23 May 2018

Nick Showered, I Showered, the Bikes Showered

Due to the Little Gold border crossing still being closed for the season, we had to swing down through Whitehorse to get to Dawson City: an important stop on our trip because of the much-talked-about Sourtoe Cocktail (more legend than it's worth, in my opinion). (For those who are friends with Nick on Facebook, a video of the Sourtoe Cocktail consumption: https://www.facebook.com/nick.civitello/videos/2140945372601919/)

The most obvious route thereafter would've been to backtrack to Whitehorse, then head east. However, I had heard of an interesting road called the South Canol Road that would bring us from Ross River to Johnson's Crossing through beautiful scenery and via some interesting-but-not-too-tricky off-road sections. It would also mean we would only backtrack as far as Carmacks before heading east rather than passing through Whitehorse again.


It was yet another beautiful ride through mountains and overlooking wide river valleys. When we got to Faro, though, and set camp, we discovered not only that the South Canol Road was still closed for the season, but also that the trek from Ross River -- the last gas stop -- to Watson Lake was about 240 miles: more than either of our bikes were forecasted to travel on a single tank. It was also all gravel until the last 60 km or so.

After some deliberation, though, that's the route we opted to take.

We met a fellow named Neil in Ross River. He offered his lovely cabin (Itzi Mountain Lodging) with a gorgeous view for our future adventures.

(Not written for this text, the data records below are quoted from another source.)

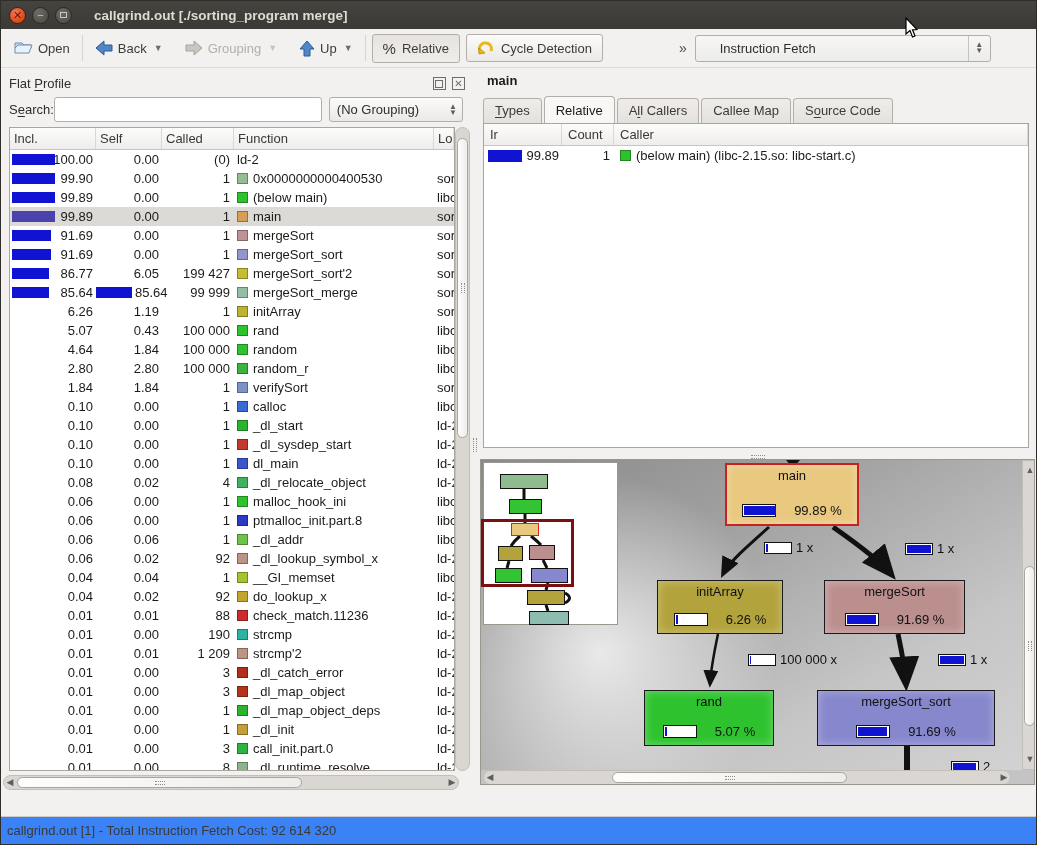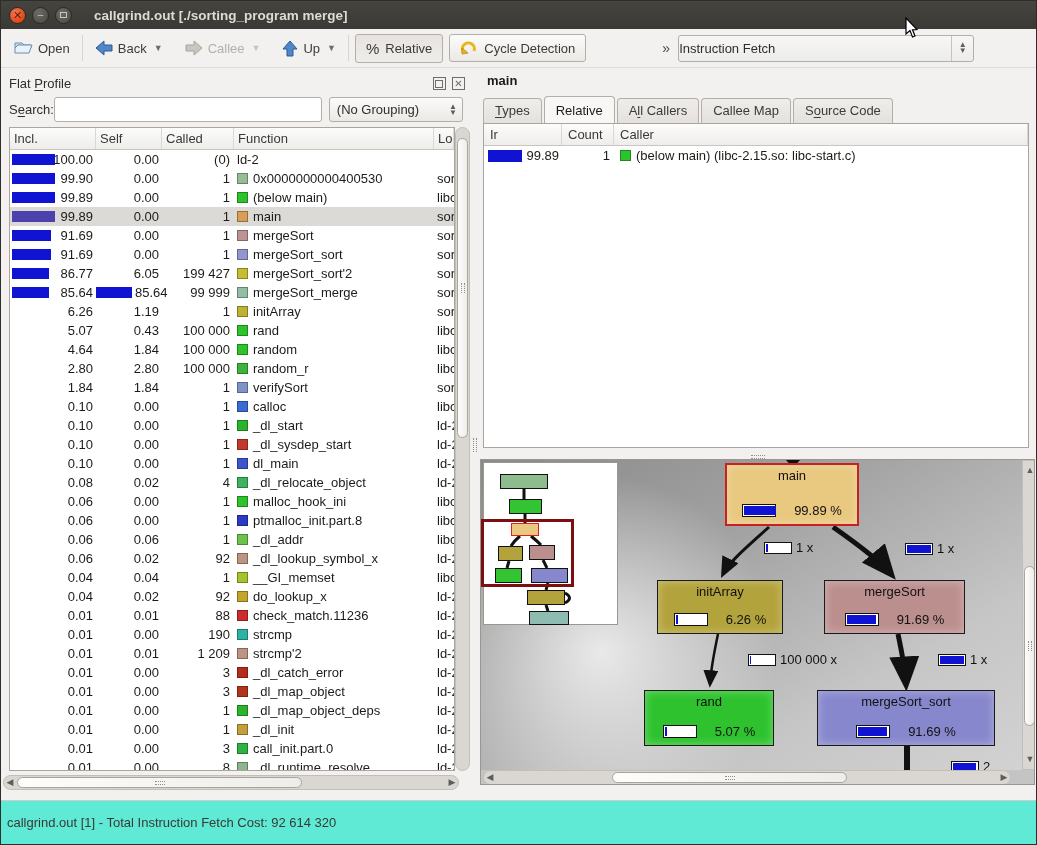"Callee" span { text: Callee -> Grouping }
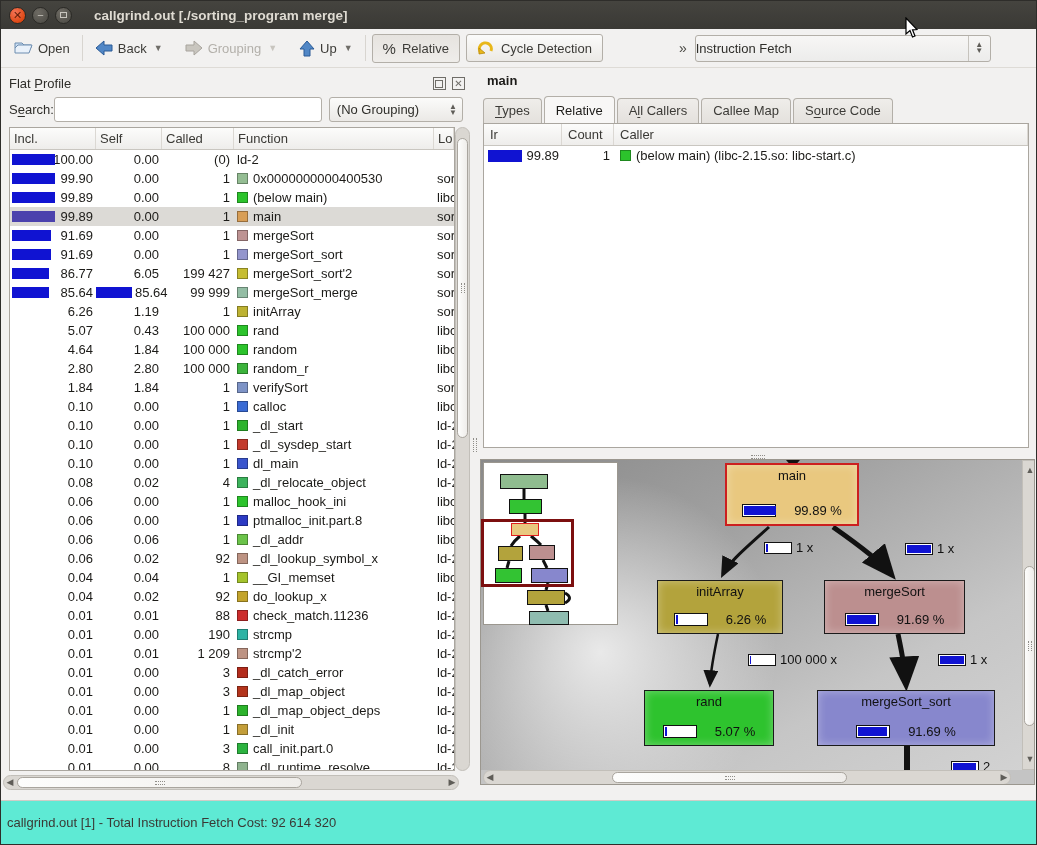"Instruction Fetch" .combo { padding-left: 0 -> 24px }
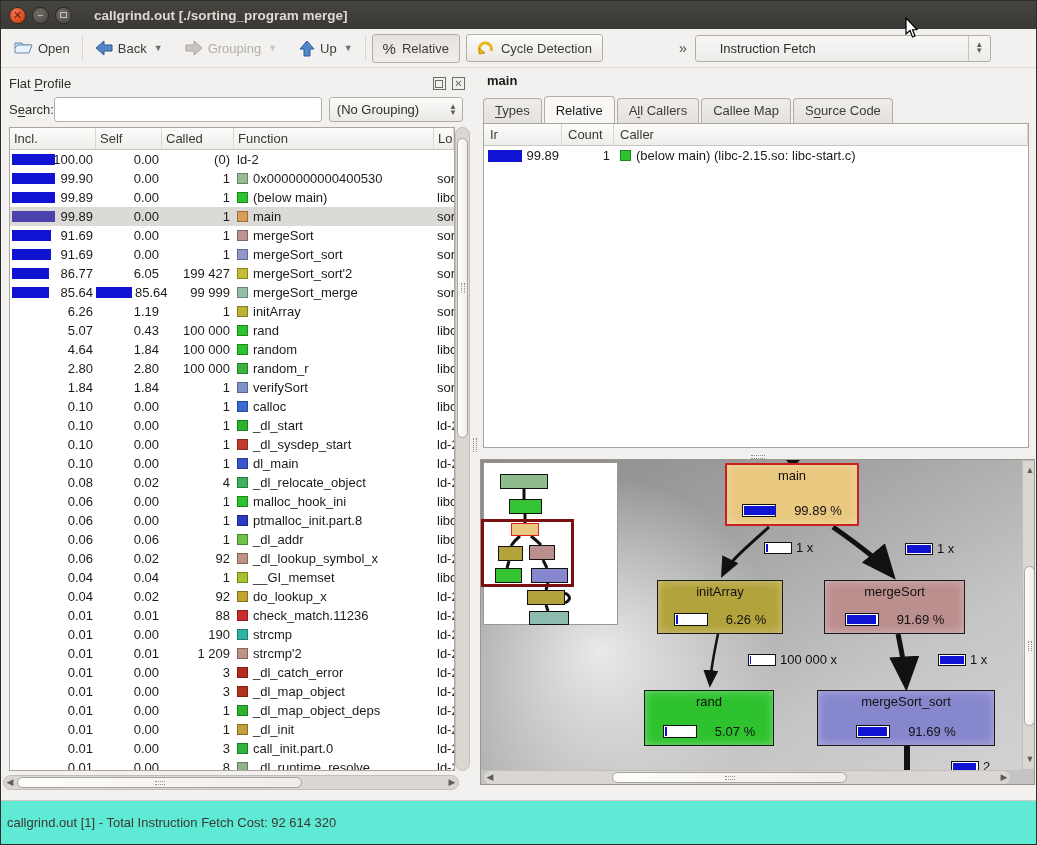"callgrind.out [1] - Total Instruction" .statusbar { background: #5eead4 -> #3b82f6; height: 44px -> 28px }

Then: 240 miles of gravel. Nothing too serious, but a nice break from asphalt. Toward the end, there were a couple construction zones, one of which gave us several patches of loose sand: tricky on these big bikes. Nick was killing it, though:


We arrived in Watson Lake incredibly dusty (especially me since I had been eating Nick's dust all day), but pretty daggum satisfied with an excellent day's ride.

Just off of the Cambell Highway, our dusty bikes pose at the Signpost Forest.
We found lodging in the historic, barracks-style <a link>Air Force Lodge</a>. Our gregarious and friendly host showed us to our room: two beds, a TV, and a desk. Cheap and clean, perfect for our needs. Shower room and toilet room were common for all lodgers. It was a treat to be back in actual beds with showers handy after several nights in the tents. Especially after a day of dusty riding, we each eagerly enjoyed getting cleaned up.

The bikes, though: they had endured the same dust, but didn't fit in the shower. We marveled at the places we found dust as we packed the next morning, but hit the road without looking for a car wash. We were bound for Fort Nelson, on the other side of the mountains.

Excellent views, again, and some new wildlife: mountain goats!


And just as we were heading over the last range, thunder, lightning, and a cold downpour. The bikes got their shower after all!